Ebbene mi domando come possa una così piccola percentuale di aderenti comportare il successo di una operazione anti-HIV con l'utilizzo del preservativo.
O gli infetti sono solo i cattolici e allora il provvedimento avrebbe successo, o il contributo sarebbe di fatto ininfluente.
Dia Lei la risposta.
Credo però che vi sia un ulteriore aspetto, che valga lo sforzo di affrontare e cercherò di esporlo con un esempio.
Supponga che il Partito di Rifondazione Comunista - recentemente escluso dalla compagine Parlamentare per volere del popolo (il che non significa che sia "assolutamente" corretto) al fine di allargare il bacino elettorale per rinforzare il consenso, riveda le sue posizioni di fondo e rinunci alla lotta di classe, ritenendola retrograda ed anacronistica.
Lo potrebbe fare, secondo Lei?
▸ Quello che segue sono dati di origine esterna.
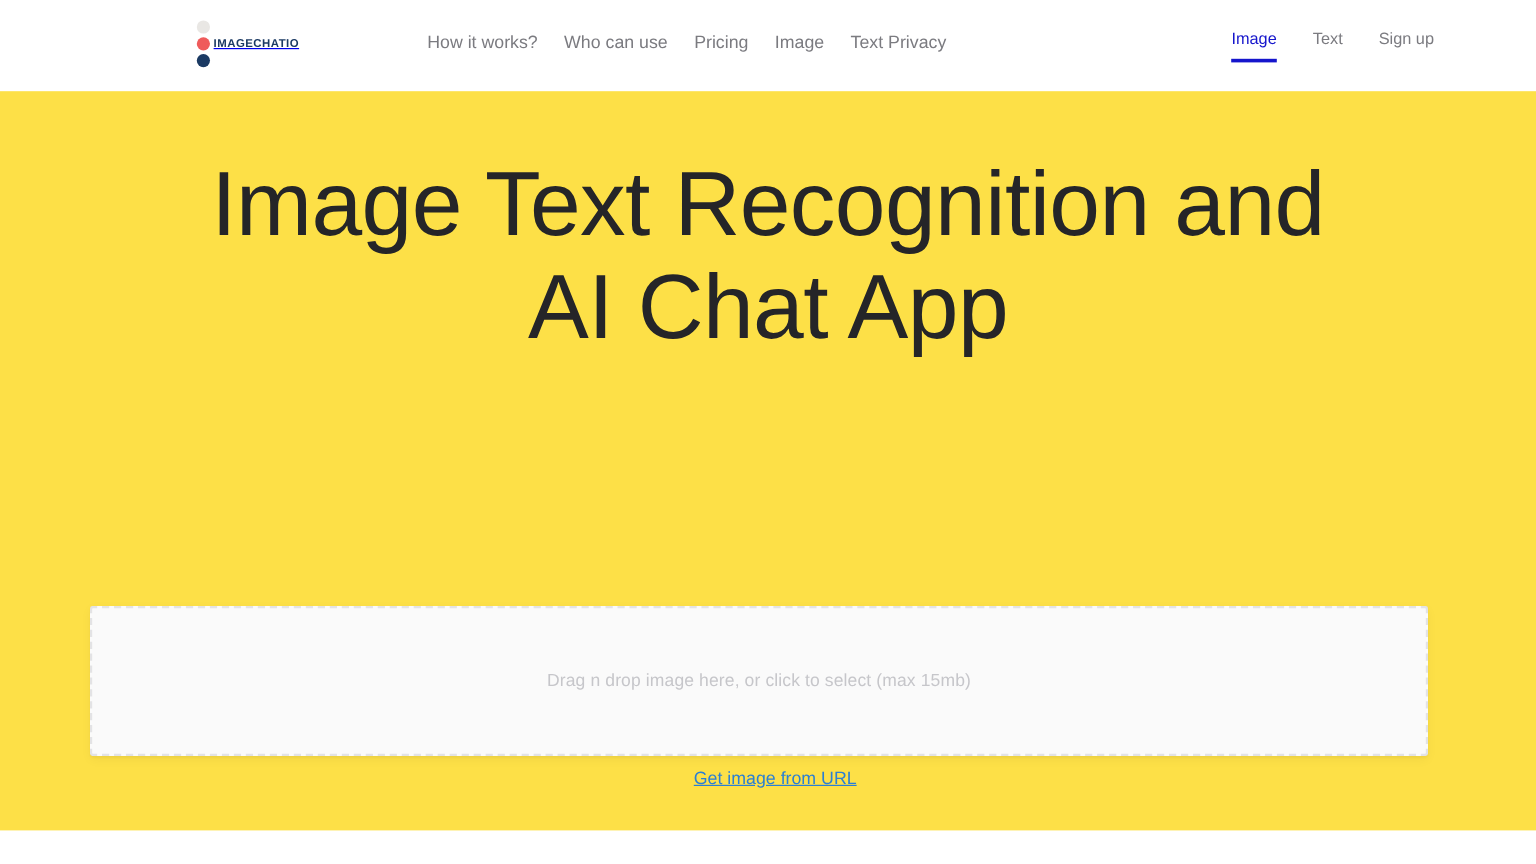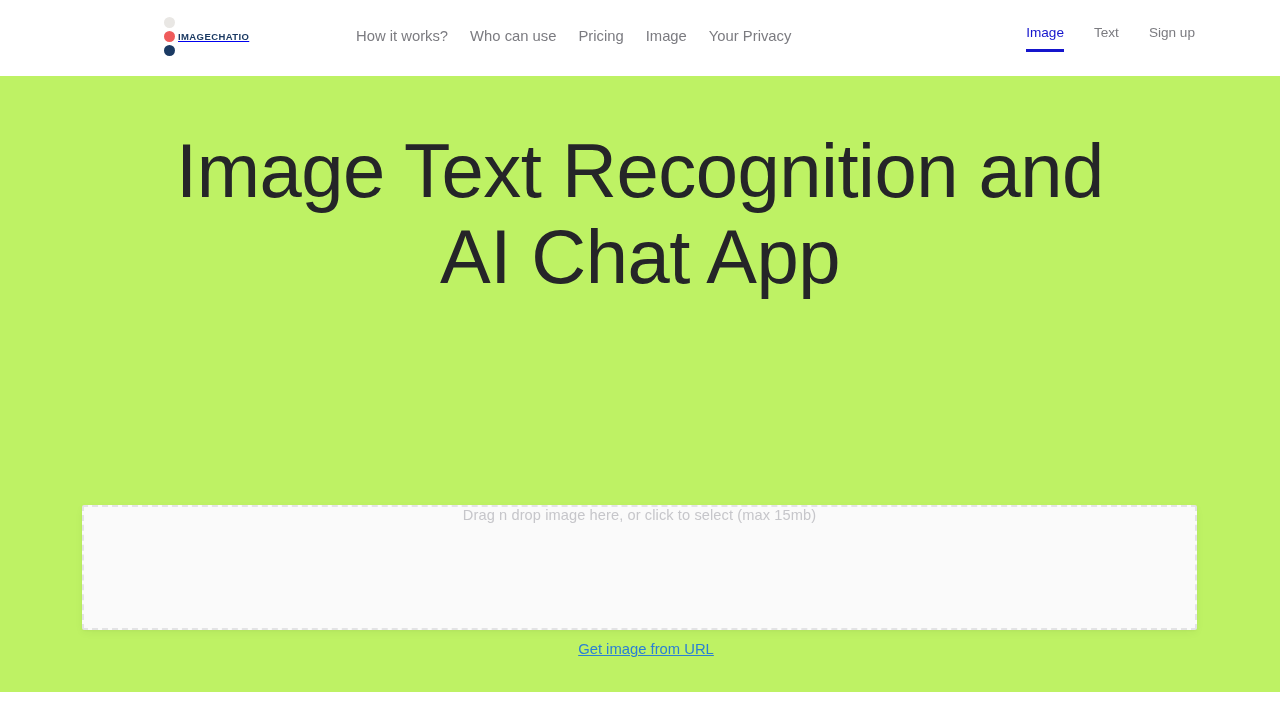--- a/index.html
+++ b/index.html
@@ -22,7 +22,7 @@
     position: relative;
     width: 1280px;
     height: 692px;
-    background: #bef264;
+    background: #fde047;
   }
 
   

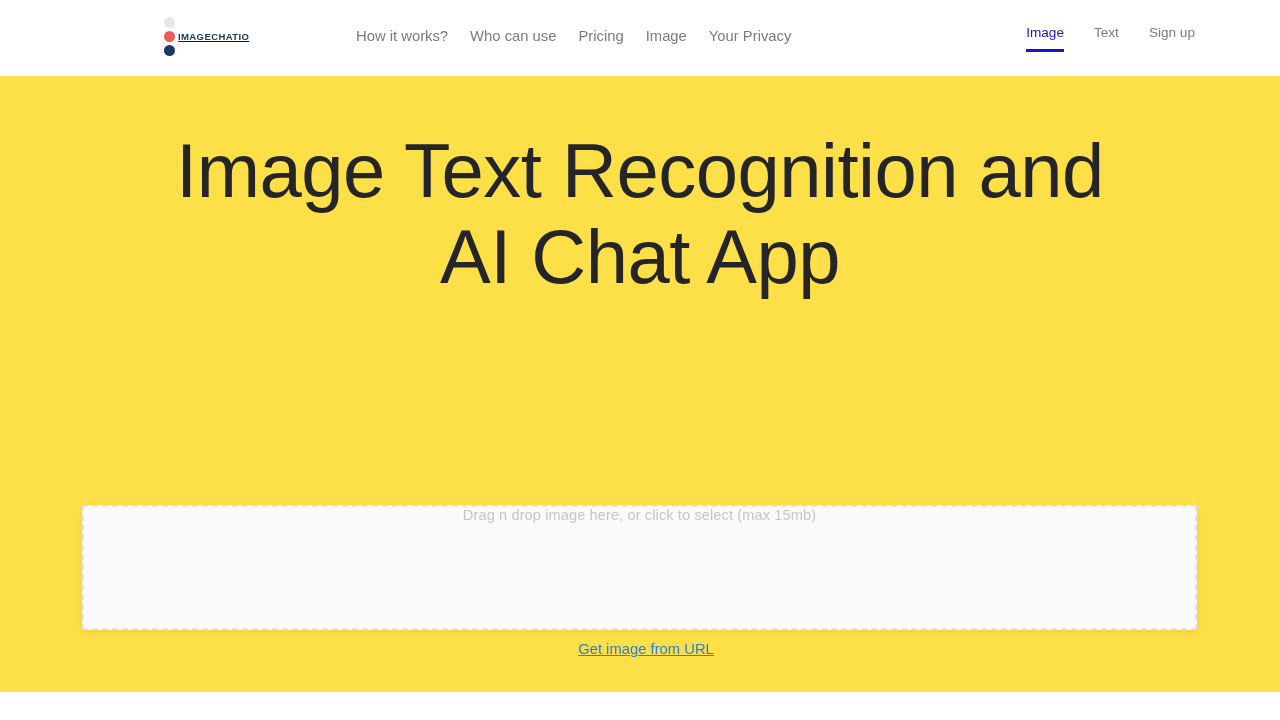--- a/index.html
+++ b/index.html
@@ -209,7 +209,7 @@
       <a href="#">Who can use</a>
       <a href="#">Pricing</a>
       <a href="#">Image</a>
-      <a href="#">Your Privacy</a>
+      <a href="#">Text Privacy</a>
     </nav>
 
     <nav class="right-nav">

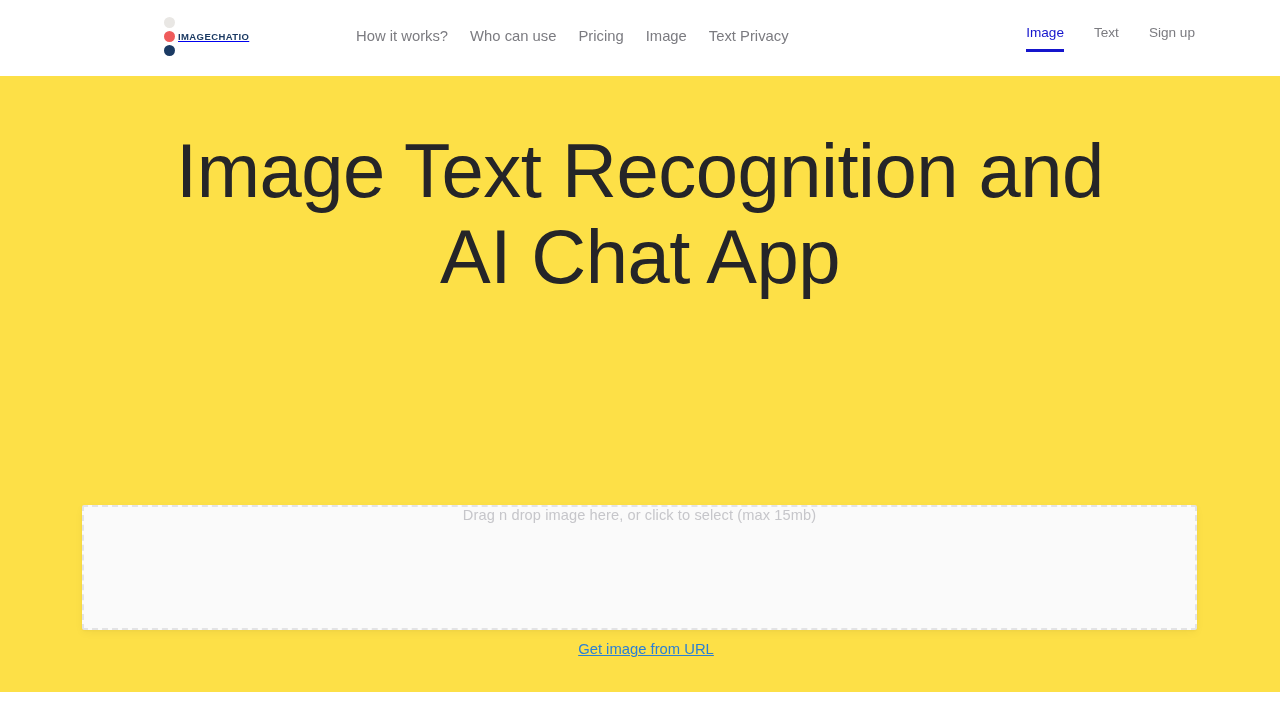--- a/index.html
+++ b/index.html
@@ -153,7 +153,7 @@
   
   .dropzone {
     position: absolute;
-    left: 82px;
+    left: 75px;
     top: 505px;
     width: 1115px;
     height: 125px;
@@ -162,7 +162,7 @@
     border-radius: 2px;
     box-shadow: 0 3px 9px rgba(0,0,0,0.045), 0 1px 2px rgba(0,0,0,0.03);
     display: flex;
-    align-items: flex-start;
+    align-items: center;
     justify-content: center;
     cursor: pointer;
   }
Certo che sì, dico io, ma a quale prezzo?
Alla perdita della propria identità politica.
Forse l'esempio è un pò tirato, lo capisco, ma credo valga a rendere l'idea.
L'insegnamento della Chiesa sull'argomento procreazione è inquadrato in un ambito ben chiaro e circostanziato.
Deriva da tutta una serie di implicazioni non solo morali, ma anche teologiche e psicologiche, nel coerente concetto di rispetto della persona umana (tutta intera, parte spirituale compresa).
E' ovvio che tale posizione non può essere capita da colui che non condivide l'ideale espresso dalla Chiesa Cattolica.
Per capire bisogna conoscere e per conoscere bisogna avere la pazienza e l'umiltà di ascoltare in modo non preconcetto, cioè non arroccati sulla propria posizione.
Purtroppo questo esercizio di ascolto non è facile e dunque anche la comprensione (non dico la condivisione, che può esistere solo dopo) diventa ardua.
Alcune "posizioni ufficiali" non possono che essere tratte in coerenza con quel quadro di pensiero a cui ci si riferiva poc'anzi, pena la perdita di identità.
Credo tuttavia che ogni situazione sia del tutto personale e solo l'individuo può e deve decidere il da farsi.
La Chiesa fornisce l'indicazione di quella che è ritenuta la via ortodossa, ma sta al primato di ogni coscienza ben formata e ben informata decidere per sè.
A Dio il giudizio, non certo agli uomini.
E se così non fosse, dove collocheremmo il libero arbitrio di cui tutti siamo dotati?
Carissimo Topesio, dobbiamo accettare di essere immersi - nostro malgrado - nel mistero e che la nostra ratio non fornisce risposta certa a qualsiasi domanda.